Here are the records. Write out exactly the lines between the one holding "[756,383,841,400] [110,430,135,447] １に示す。" and the one holding "(271, 439) none", inclusive.
════════
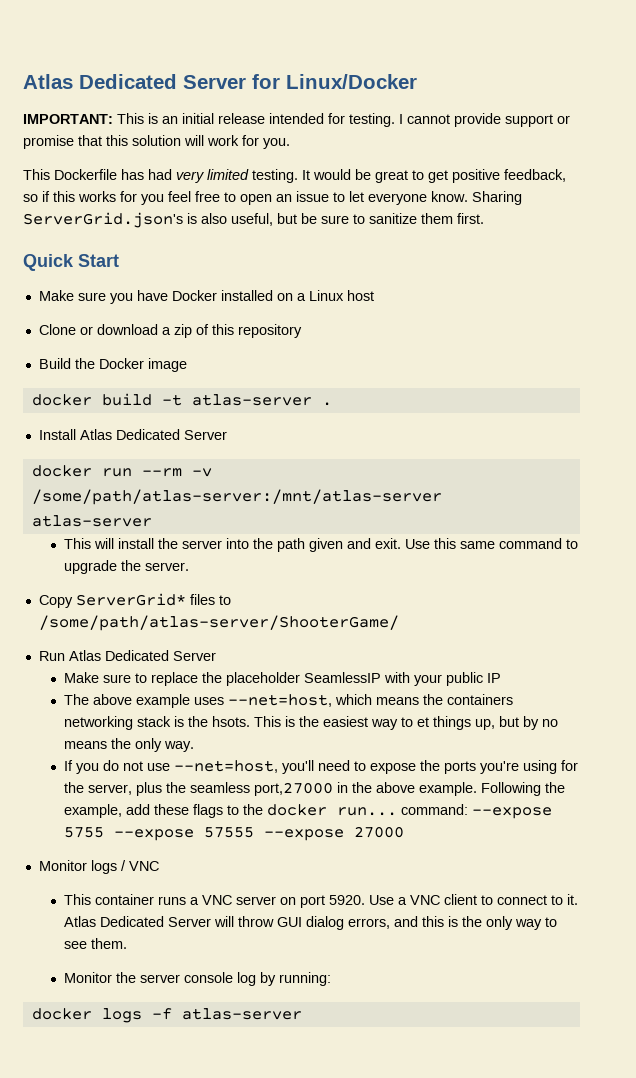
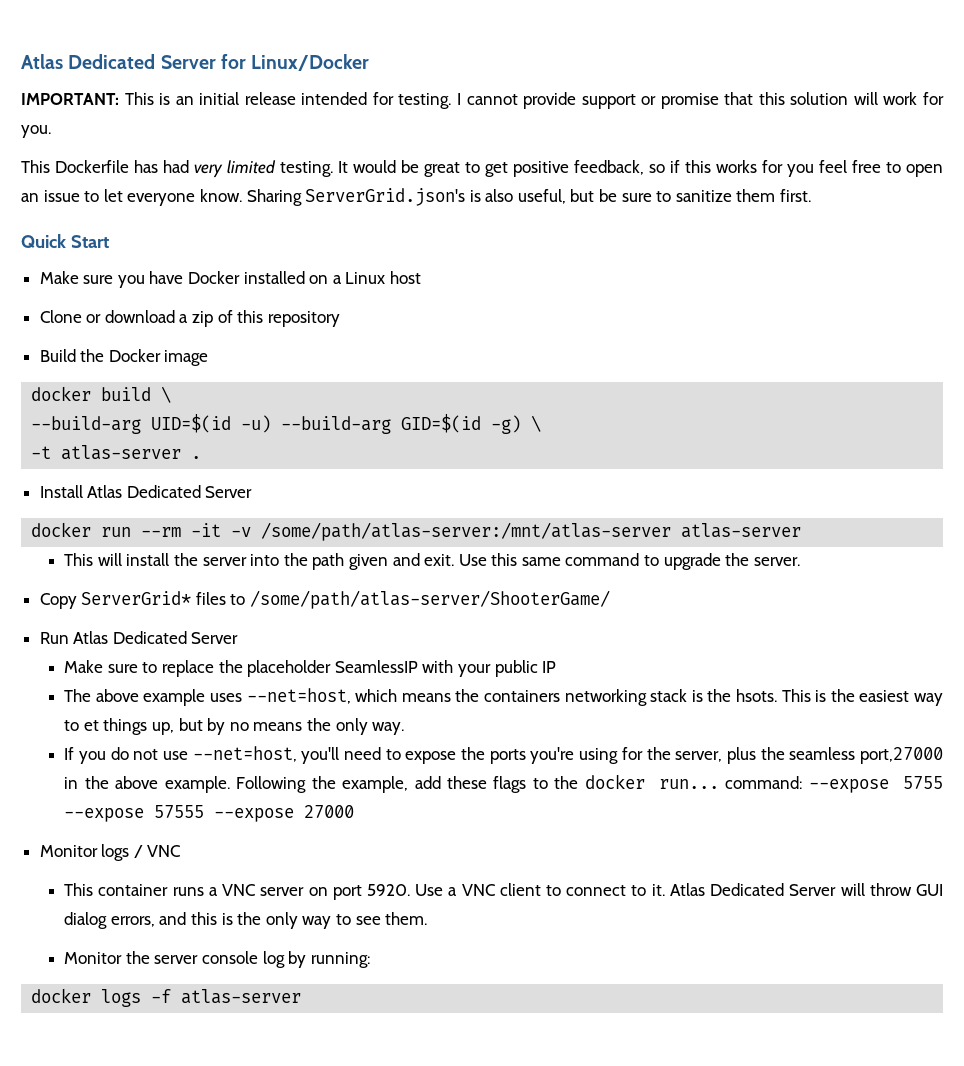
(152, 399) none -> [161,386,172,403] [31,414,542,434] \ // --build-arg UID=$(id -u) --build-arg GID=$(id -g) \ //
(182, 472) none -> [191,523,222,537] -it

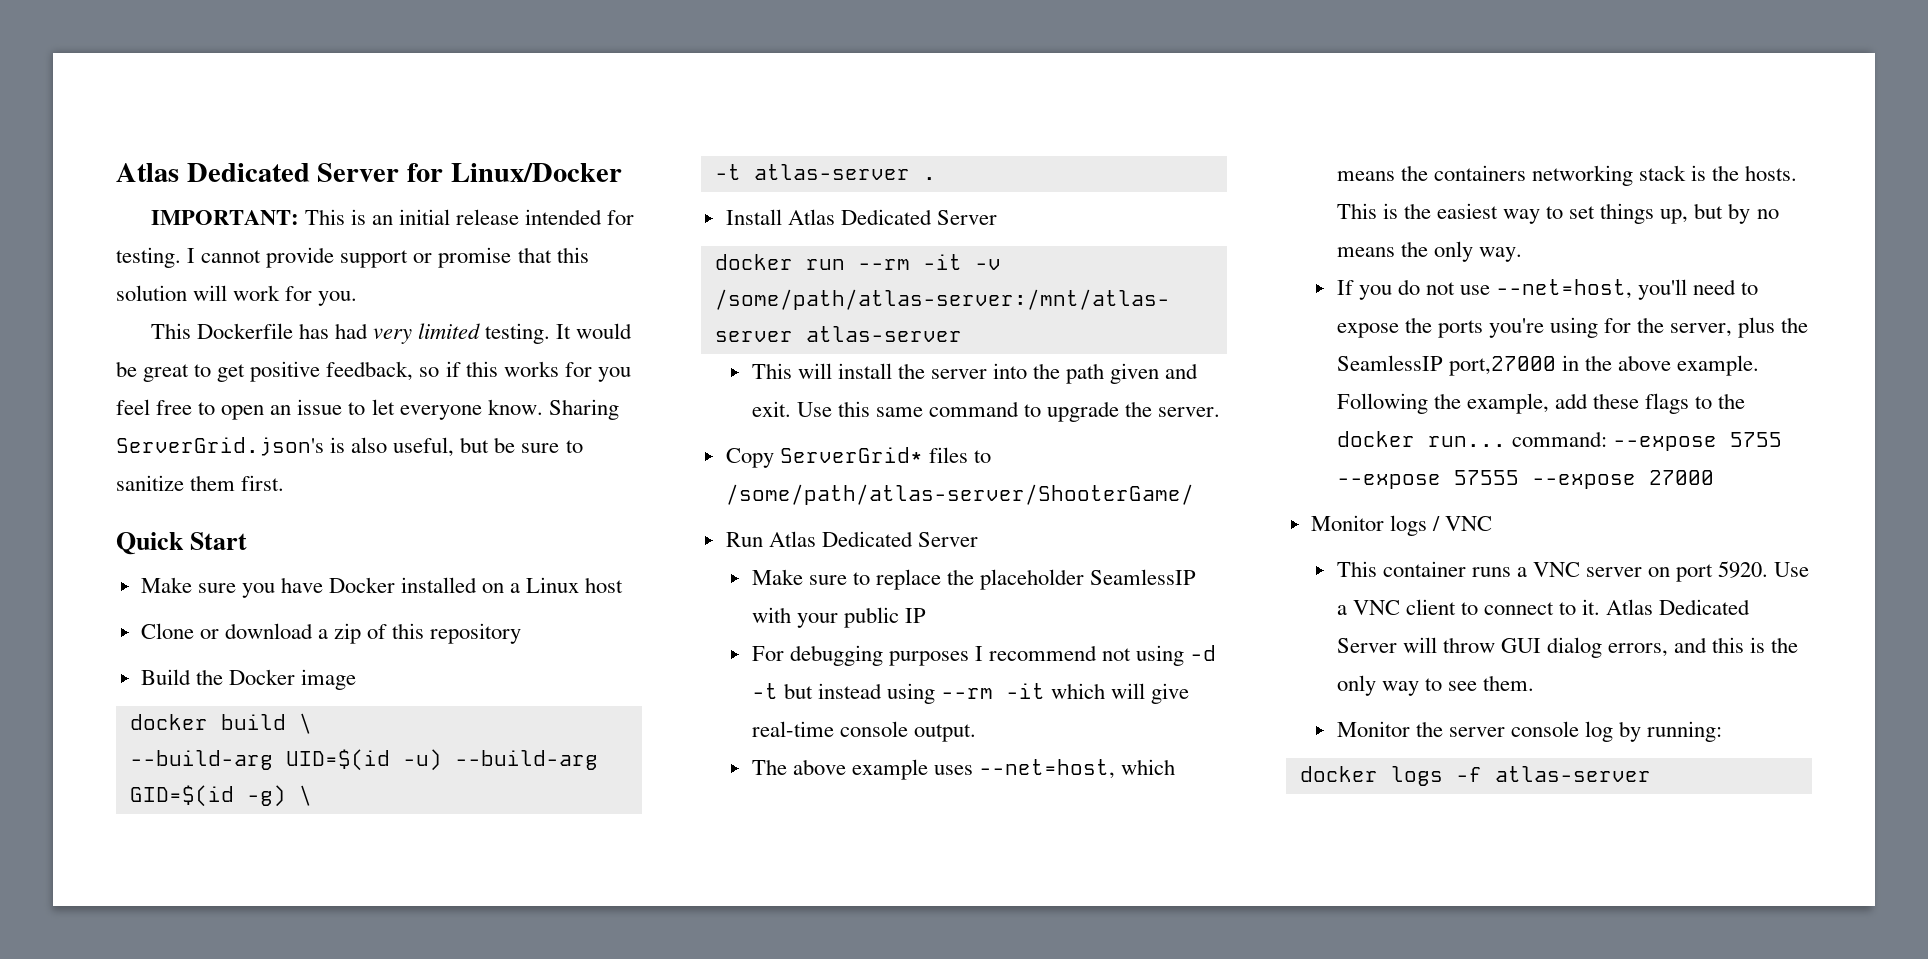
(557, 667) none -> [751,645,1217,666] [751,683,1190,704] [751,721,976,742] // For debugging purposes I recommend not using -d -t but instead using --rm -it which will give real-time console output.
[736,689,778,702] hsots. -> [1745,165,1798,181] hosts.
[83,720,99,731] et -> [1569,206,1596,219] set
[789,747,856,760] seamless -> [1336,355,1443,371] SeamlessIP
════════
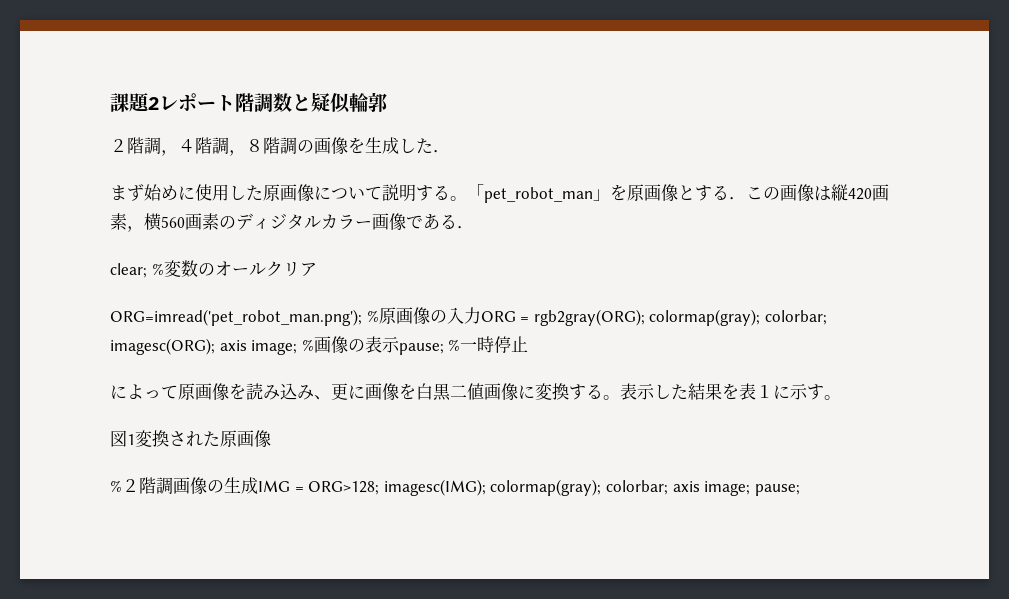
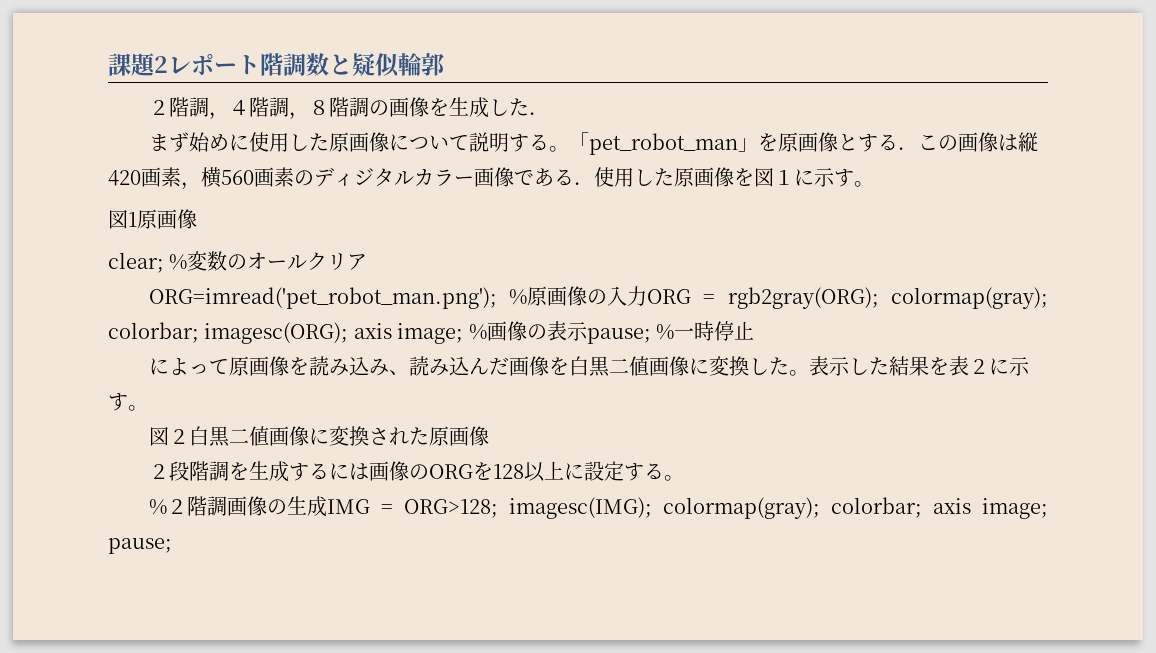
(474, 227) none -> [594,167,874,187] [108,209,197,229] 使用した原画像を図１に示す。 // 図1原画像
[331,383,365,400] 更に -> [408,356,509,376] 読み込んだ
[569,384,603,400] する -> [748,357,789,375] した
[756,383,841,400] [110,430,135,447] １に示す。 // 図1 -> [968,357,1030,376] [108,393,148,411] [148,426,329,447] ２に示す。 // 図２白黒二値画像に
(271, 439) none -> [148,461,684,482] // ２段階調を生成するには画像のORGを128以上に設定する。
════════
Response —
[756,383,841,400] [110,430,135,447] １に示す。 // 図1 -> [968,357,1030,376] [108,393,148,411] [148,426,329,447] ２に示す。 // 図２白黒二値画像に
(271, 439) none -> [148,461,684,482] // ２段階調を生成するには画像のORGを128以上に設定する。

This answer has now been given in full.